### ASSIGNED TASK
Of the records below, reproduce only the span that opens with the line containing "discount: 158.43 -> 33.44" and closes with the last line.

### THE RECORDS
——

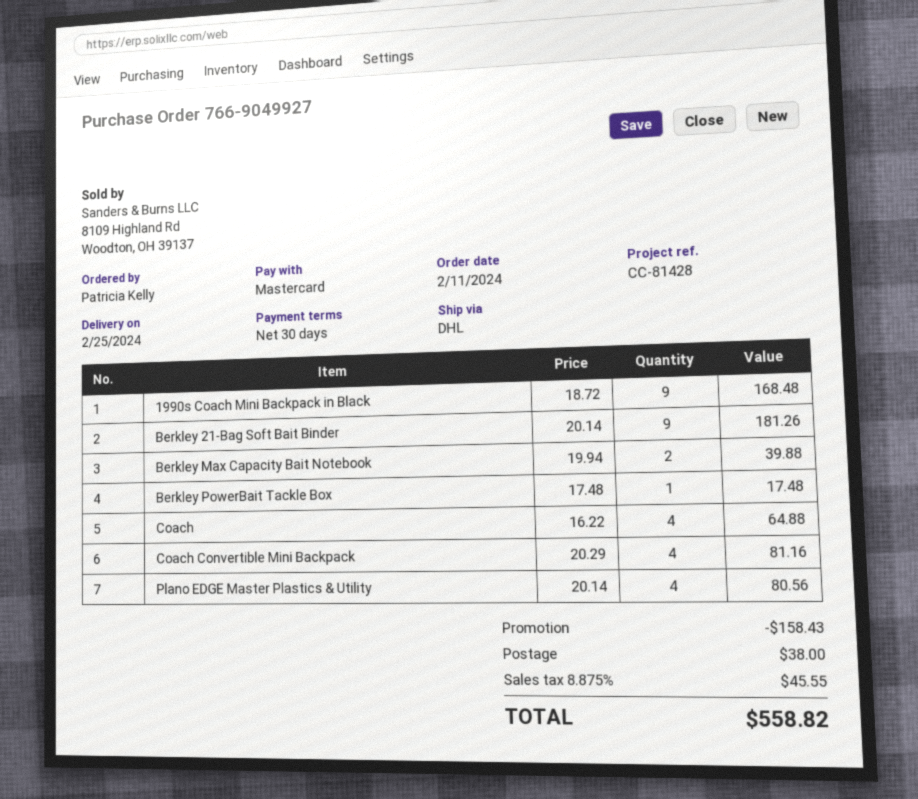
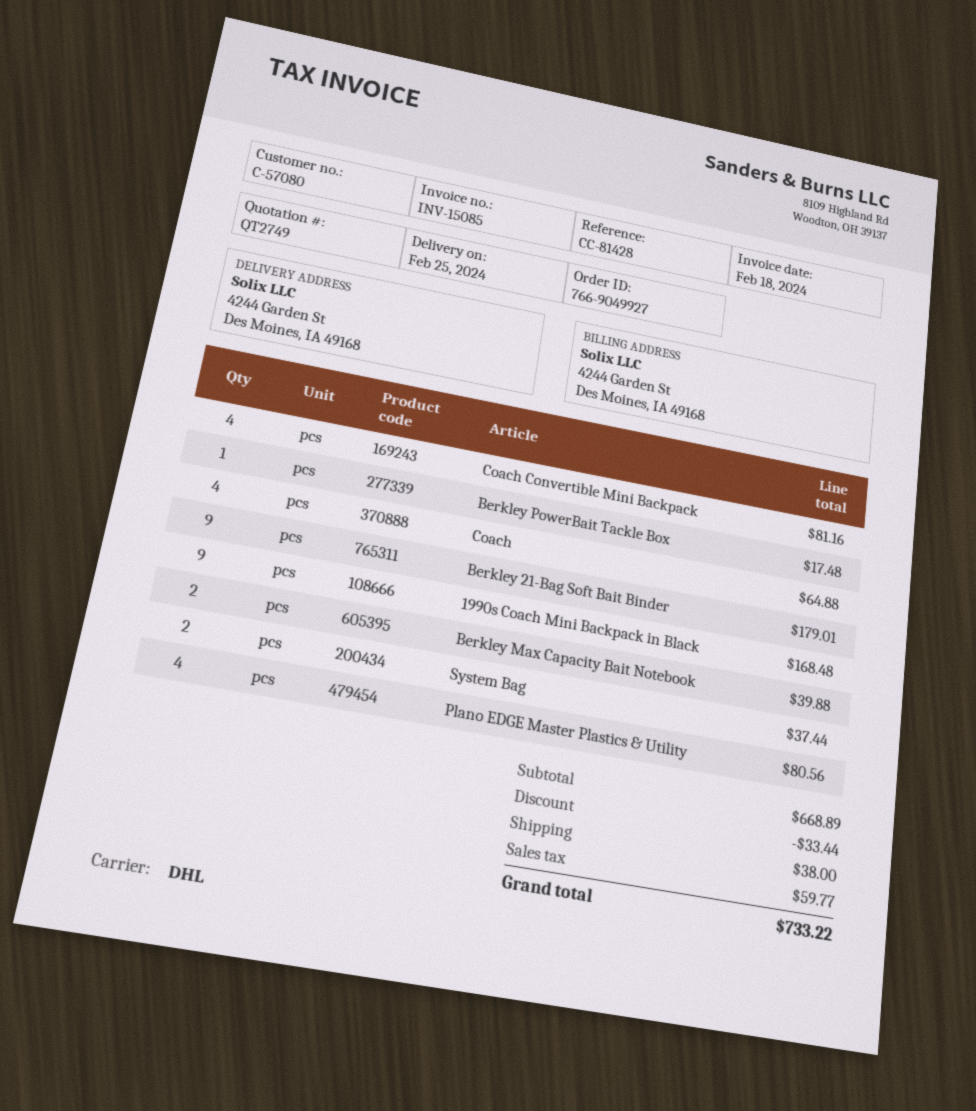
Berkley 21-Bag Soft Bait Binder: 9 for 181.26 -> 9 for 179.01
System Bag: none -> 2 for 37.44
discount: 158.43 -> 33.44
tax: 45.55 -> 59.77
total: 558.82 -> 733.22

——

### COMPLETED TASK
discount: 158.43 -> 33.44
tax: 45.55 -> 59.77
total: 558.82 -> 733.22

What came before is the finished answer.